(Requirement) Transcribe the data below verbatim from the line with "A shot of rich, concentrated" to the line with "Silver Package (100". Include both of those lines.

###

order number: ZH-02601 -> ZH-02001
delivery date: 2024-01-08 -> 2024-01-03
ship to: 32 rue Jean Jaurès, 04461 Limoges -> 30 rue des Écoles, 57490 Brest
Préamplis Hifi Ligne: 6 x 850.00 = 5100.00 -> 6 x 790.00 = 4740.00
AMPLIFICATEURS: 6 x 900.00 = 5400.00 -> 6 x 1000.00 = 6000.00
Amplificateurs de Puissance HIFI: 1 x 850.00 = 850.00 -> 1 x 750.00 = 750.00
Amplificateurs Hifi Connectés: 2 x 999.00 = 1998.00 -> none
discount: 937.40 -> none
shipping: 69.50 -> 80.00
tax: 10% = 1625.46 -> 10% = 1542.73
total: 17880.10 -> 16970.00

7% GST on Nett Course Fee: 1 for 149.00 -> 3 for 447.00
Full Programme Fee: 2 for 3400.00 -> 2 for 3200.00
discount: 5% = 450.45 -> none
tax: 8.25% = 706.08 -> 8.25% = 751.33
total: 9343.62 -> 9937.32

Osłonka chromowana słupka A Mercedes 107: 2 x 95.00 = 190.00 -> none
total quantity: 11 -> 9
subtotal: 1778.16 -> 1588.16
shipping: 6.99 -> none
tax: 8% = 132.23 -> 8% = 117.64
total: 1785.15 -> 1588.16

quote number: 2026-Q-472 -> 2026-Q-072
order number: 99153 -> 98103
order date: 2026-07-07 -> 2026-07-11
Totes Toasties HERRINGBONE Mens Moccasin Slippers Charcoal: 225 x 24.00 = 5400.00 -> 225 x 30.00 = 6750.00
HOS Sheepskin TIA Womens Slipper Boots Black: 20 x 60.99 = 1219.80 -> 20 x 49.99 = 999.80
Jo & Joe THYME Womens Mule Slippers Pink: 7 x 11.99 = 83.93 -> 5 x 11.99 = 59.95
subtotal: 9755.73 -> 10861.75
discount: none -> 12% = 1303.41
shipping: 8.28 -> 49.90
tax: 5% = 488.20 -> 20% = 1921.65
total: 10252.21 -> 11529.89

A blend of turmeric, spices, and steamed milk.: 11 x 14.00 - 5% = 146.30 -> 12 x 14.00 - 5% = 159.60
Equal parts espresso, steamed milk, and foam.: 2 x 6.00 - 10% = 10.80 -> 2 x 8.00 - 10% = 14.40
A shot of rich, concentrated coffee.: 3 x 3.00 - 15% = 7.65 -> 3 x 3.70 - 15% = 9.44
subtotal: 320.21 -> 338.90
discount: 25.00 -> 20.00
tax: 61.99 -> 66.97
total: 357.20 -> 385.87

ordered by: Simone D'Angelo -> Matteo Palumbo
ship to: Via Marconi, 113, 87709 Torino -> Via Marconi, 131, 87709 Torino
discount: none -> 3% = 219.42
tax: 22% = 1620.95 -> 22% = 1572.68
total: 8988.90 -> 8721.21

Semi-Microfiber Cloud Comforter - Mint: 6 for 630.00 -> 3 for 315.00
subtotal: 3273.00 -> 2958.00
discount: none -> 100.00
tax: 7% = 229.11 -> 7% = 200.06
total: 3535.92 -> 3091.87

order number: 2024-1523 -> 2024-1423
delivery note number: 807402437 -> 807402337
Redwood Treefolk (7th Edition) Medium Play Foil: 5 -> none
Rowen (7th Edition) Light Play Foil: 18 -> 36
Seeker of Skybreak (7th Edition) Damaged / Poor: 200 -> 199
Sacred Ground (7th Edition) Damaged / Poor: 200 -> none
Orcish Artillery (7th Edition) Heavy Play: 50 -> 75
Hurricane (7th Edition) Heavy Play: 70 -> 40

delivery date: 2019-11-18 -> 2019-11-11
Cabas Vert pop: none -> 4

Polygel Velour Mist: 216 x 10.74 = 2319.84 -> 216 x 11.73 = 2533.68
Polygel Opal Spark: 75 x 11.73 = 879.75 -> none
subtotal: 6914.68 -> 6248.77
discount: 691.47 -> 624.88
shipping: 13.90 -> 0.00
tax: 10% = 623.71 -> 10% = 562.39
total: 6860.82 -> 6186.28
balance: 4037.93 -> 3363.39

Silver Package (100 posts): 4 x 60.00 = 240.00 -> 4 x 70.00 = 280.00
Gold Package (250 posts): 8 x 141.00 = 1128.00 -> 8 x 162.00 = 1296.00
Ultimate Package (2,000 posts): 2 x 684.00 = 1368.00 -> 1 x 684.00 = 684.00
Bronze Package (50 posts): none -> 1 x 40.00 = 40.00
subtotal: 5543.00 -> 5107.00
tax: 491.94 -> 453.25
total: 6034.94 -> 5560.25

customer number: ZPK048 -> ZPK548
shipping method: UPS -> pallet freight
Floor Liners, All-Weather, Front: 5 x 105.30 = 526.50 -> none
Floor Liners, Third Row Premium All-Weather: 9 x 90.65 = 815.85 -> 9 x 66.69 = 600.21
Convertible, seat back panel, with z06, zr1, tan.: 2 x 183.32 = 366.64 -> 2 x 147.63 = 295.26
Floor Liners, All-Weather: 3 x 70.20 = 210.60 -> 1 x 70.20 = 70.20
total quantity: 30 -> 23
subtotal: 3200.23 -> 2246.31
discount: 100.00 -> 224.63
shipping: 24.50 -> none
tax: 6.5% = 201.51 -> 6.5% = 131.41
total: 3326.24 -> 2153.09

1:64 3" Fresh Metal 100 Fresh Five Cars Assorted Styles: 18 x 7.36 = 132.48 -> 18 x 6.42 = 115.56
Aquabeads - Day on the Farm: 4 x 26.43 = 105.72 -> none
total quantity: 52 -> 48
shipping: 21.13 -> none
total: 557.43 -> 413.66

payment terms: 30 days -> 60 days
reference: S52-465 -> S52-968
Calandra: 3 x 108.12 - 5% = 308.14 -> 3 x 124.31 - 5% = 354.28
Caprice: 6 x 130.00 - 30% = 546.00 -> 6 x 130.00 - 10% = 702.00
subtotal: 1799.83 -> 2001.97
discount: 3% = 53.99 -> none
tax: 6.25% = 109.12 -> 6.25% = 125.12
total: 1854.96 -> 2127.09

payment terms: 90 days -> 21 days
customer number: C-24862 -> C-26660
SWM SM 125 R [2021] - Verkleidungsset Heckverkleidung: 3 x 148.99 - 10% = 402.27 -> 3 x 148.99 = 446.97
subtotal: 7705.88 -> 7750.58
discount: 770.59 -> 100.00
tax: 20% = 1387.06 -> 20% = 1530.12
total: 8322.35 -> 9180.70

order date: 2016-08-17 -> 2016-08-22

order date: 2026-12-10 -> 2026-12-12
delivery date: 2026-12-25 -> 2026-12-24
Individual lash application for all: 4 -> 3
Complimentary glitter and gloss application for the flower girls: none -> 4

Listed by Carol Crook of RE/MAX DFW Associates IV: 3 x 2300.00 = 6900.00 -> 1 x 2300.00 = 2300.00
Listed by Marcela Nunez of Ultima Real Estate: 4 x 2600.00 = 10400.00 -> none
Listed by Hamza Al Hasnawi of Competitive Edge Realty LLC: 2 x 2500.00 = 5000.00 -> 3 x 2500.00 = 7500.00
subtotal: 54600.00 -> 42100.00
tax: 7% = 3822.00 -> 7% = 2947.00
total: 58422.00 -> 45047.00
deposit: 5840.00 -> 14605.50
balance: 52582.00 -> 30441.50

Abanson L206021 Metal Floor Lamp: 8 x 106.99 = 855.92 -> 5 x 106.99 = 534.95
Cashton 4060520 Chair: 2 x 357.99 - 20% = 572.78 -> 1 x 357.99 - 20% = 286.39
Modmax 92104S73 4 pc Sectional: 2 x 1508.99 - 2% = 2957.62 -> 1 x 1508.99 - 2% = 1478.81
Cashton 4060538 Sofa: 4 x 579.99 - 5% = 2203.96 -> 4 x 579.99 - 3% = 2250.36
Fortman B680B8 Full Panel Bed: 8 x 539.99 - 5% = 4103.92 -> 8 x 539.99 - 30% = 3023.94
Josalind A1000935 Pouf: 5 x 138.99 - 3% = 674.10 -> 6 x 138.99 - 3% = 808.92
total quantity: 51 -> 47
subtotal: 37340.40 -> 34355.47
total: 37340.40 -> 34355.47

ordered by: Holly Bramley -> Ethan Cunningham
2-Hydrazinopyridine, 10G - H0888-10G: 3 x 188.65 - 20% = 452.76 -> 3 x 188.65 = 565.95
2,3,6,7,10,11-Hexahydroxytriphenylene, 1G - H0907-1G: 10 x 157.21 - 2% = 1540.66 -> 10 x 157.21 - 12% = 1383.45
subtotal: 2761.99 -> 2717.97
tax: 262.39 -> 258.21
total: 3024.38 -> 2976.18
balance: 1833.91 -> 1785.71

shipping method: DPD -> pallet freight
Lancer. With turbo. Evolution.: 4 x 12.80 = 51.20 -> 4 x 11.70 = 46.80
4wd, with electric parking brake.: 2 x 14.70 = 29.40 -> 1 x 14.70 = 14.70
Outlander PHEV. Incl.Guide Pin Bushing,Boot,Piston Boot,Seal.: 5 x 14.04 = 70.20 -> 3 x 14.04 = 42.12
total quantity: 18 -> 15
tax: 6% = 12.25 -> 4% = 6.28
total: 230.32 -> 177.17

###

(Response area)
A shot of rich, concentrated coffee.: 3 x 3.00 - 15% = 7.65 -> 3 x 3.70 - 15% = 9.44
subtotal: 320.21 -> 338.90
discount: 25.00 -> 20.00
tax: 61.99 -> 66.97
total: 357.20 -> 385.87

ordered by: Simone D'Angelo -> Matteo Palumbo
ship to: Via Marconi, 113, 87709 Torino -> Via Marconi, 131, 87709 Torino
discount: none -> 3% = 219.42
tax: 22% = 1620.95 -> 22% = 1572.68
total: 8988.90 -> 8721.21

Semi-Microfiber Cloud Comforter - Mint: 6 for 630.00 -> 3 for 315.00
subtotal: 3273.00 -> 2958.00
discount: none -> 100.00
tax: 7% = 229.11 -> 7% = 200.06
total: 3535.92 -> 3091.87

order number: 2024-1523 -> 2024-1423
delivery note number: 807402437 -> 807402337
Redwood Treefolk (7th Edition) Medium Play Foil: 5 -> none
Rowen (7th Edition) Light Play Foil: 18 -> 36
Seeker of Skybreak (7th Edition) Damaged / Poor: 200 -> 199
Sacred Ground (7th Edition) Damaged / Poor: 200 -> none
Orcish Artillery (7th Edition) Heavy Play: 50 -> 75
Hurricane (7th Edition) Heavy Play: 70 -> 40

delivery date: 2019-11-18 -> 2019-11-11
Cabas Vert pop: none -> 4

Polygel Velour Mist: 216 x 10.74 = 2319.84 -> 216 x 11.73 = 2533.68
Polygel Opal Spark: 75 x 11.73 = 879.75 -> none
subtotal: 6914.68 -> 6248.77
discount: 691.47 -> 624.88
shipping: 13.90 -> 0.00
tax: 10% = 623.71 -> 10% = 562.39
total: 6860.82 -> 6186.28
balance: 4037.93 -> 3363.39

Silver Package (100 posts): 4 x 60.00 = 240.00 -> 4 x 70.00 = 280.00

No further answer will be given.